### What you will do
Would you copy every line of the listing below that includes the word "Badgers"?

### Provided records
════════════════════
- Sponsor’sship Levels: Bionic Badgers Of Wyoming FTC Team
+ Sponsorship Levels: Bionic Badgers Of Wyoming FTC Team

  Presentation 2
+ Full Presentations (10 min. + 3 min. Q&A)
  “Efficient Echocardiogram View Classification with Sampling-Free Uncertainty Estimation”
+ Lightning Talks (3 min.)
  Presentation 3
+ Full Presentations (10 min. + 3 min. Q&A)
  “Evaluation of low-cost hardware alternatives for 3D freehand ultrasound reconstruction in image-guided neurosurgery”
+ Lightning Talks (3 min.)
════════════════════
### Response
- Sponsor’sship Levels: Bionic Badgers Of Wyoming FTC Team
+ Sponsorship Levels: Bionic Badgers Of Wyoming FTC Team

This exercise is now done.